Grass for His Pillow: Episode 3: Lord Fujiwara's Treasures (Tales of the Otori)

Grass for His Pillow: Episode 3: Lord Fujiwara's Treasures (Tales of the Otori)


翻訳では「オオトリ国紀伝」の第二部。
タイトルはそのまま訳すと意味不明だが(「彼の枕の草を」みたいな感じ?)
要は「草枕」ということが言いたいのかな、と思う。
自分の居場所がなくなってしまって浮き草状態になっているタケオと、
その彼を求めて愛しているお姫様が、みたいなことか。
オオトリ、という名字の漢字が想像通り「鳳」であることが判明。
前回ではなんとか復讐を果たしたものの、
そのせいで自由に身動きできない窮地に立たされた主人公タケオと、
その彼と道ならぬ恋に落ちた若く美しい「男を惑わす」美貌を持つカエデ姫、
その二人がこの先どういう道を行くかを決める、第2巻。


1巻と違ってどこに向かって物語が進んでいるのかが分かりづらく、
しかも全巻ではメキメキ武士っぽくなり、「忍者」としての特殊能力を開花させた華やかさはなく、
前半はひたすらタケオが耐えるお話。イジメあり、滅私奉公あり、
読んでてつまらないというか暗い感じ。といってもその暗さがこの先何かを!
という予兆もあんまり感じさせないんだよなぁ、なんかちょっと薄いんだよね、
人物描写が。これは1巻でも感じていたんだが。
それに引き替えカエデはまあまあマシであった。
遠い親戚でもあり、自分に領地を譲りたいと言った、
この時代の女性では珍しく「女領主」としてそれなりの地盤を築いていた人物を倣いに、
自らも女性であるが男としての仕事と義務と任務のために稚拙ながら手練手管を使おう、
と割と積極的に動く、カエデ。でもちょっとご都合主義っぽい感じもするし、
そういう決意をした割には簡単に心弱くなってしまってウダウダ言ってるところは共感できず。
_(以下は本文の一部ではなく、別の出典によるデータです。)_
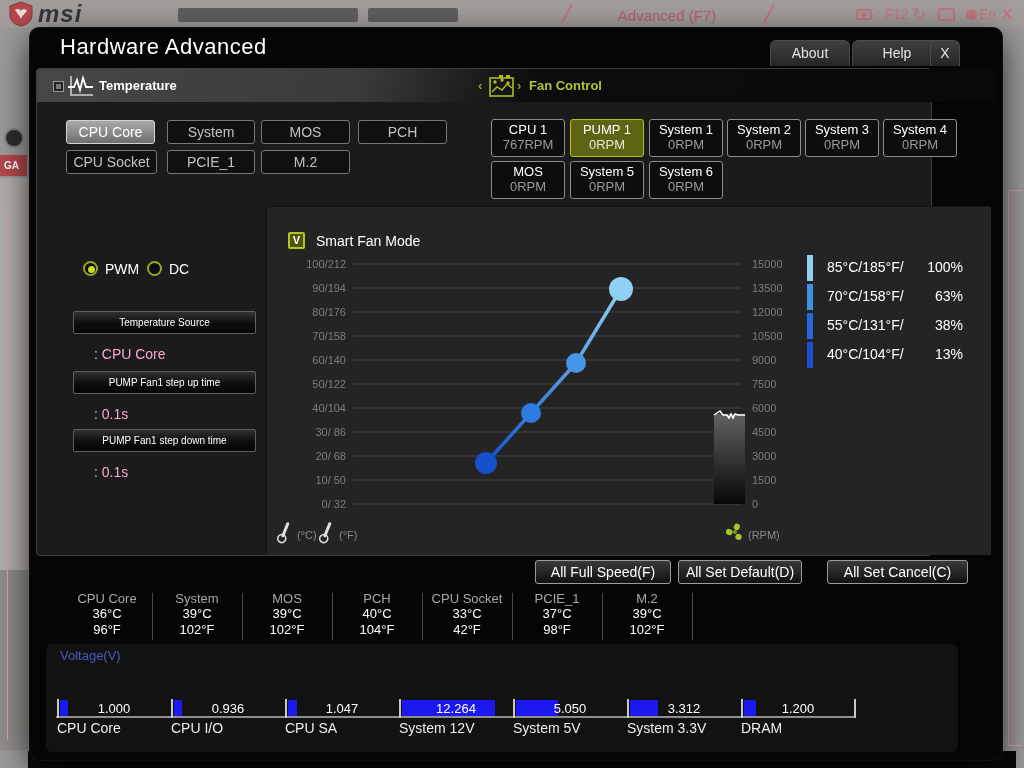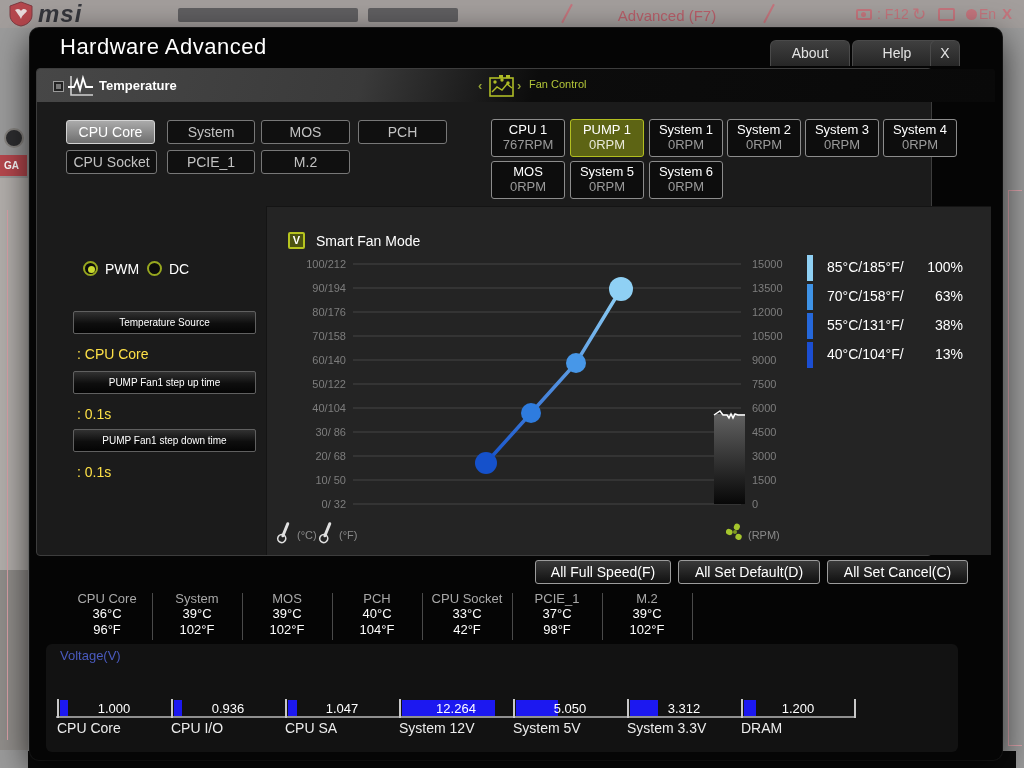"Fan Control" #fan-label { font-size: 11px -> 13px; font-weight: normal -> bold }
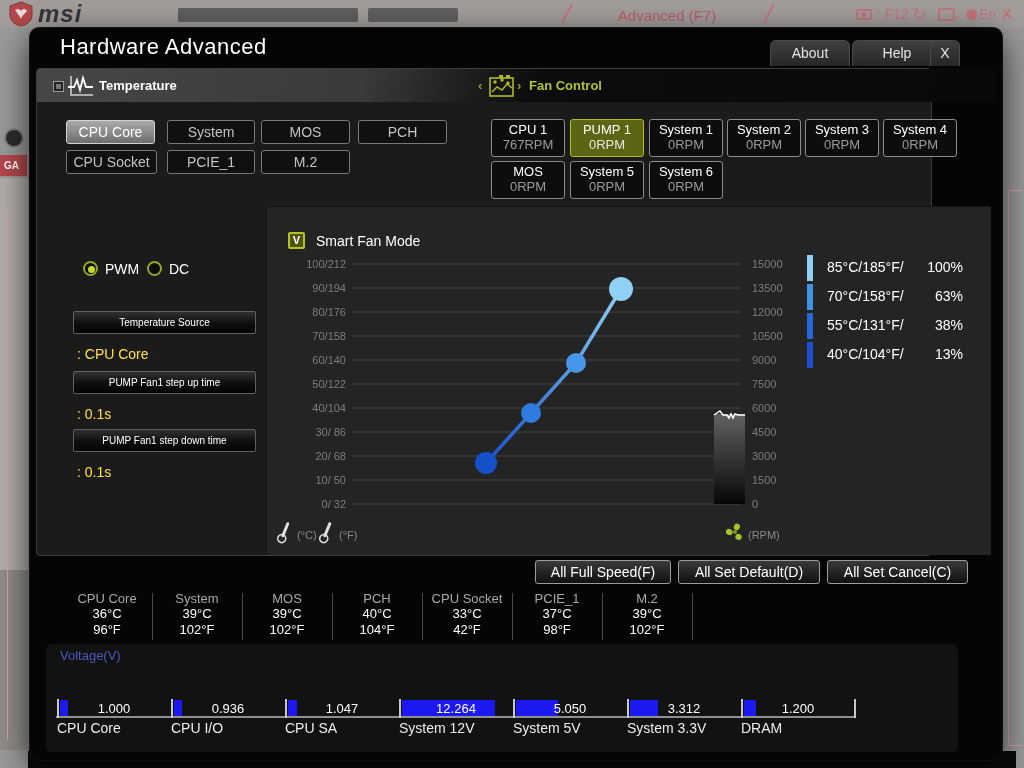": CPU Core" .field-val { color: #fde047 -> #f9a8d4; left: 40px -> 57px }
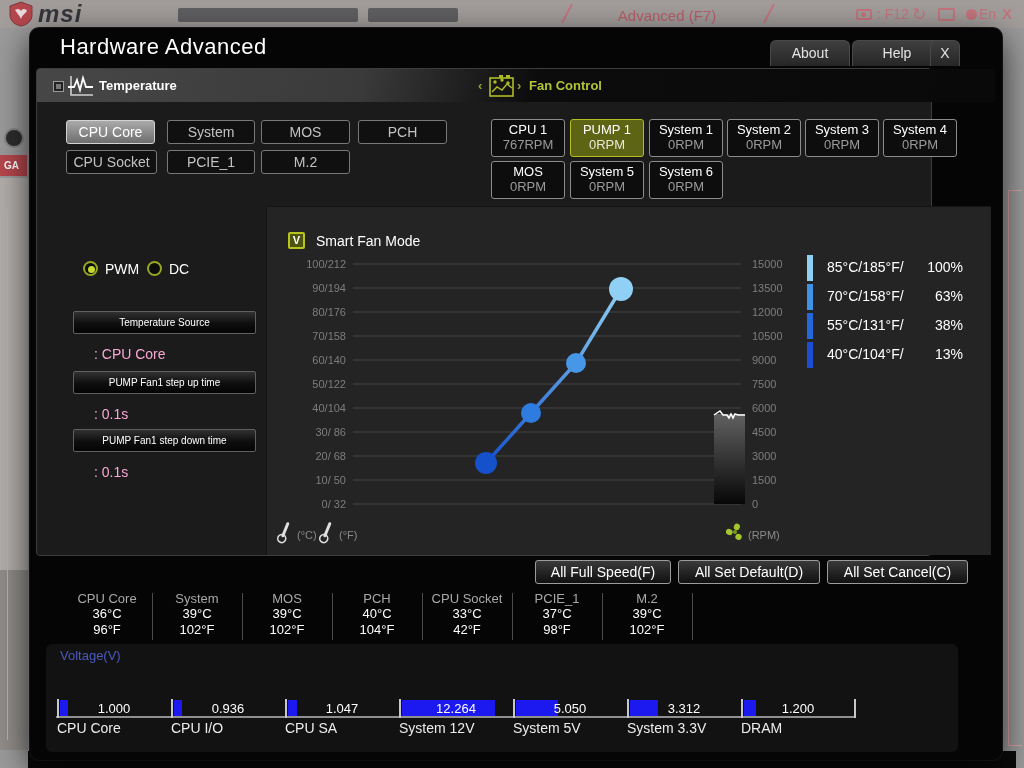"All Set Default(D)" div.action-btn { width: 142px -> 124px }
大河物語であるのは分かるが、「氷と炎の歌」を読んだ後では薄っぺらさばかりが目立つ。
主人公は実は意外に若いし(17.8歳)、愛あり、冒険あり、闘いあり、裏切りあり、
という感じで歴史物っぽいラノベ風、といったところ。
タケオがなぁ、若いから愛に向かってがむしゃらになるのは分かるんだが、
千人だかの人員に慕われ、これから自分の正当なる遺産を取り戻すべく立ち上がったんだから、
もうちょっと他の権力者たちとの関係を構築してから結婚へ進むべきなんだよなぁ。
彼の教育係を任じている大寺院の構想ですら最終的に(しかも2ページぐらいで)認めちゃうし。
明らかに後半ではこの結婚問題が彼ら二人の足を今後引っ張りそうになるフラグが立ってるのよねぇ。
大河ドラマの見過ぎなんだろうか。若くカリスマを持った将来性のある武将は、
時には冷徹に見える鋭利な頭脳、というのを持っていて欲しい、とするのはわたしの趣味なのか?


豆腐、しょう油、小豆、の様な単語をそのままにせず、違う語で言い換えている、
という作者の心意気は気に入ったが。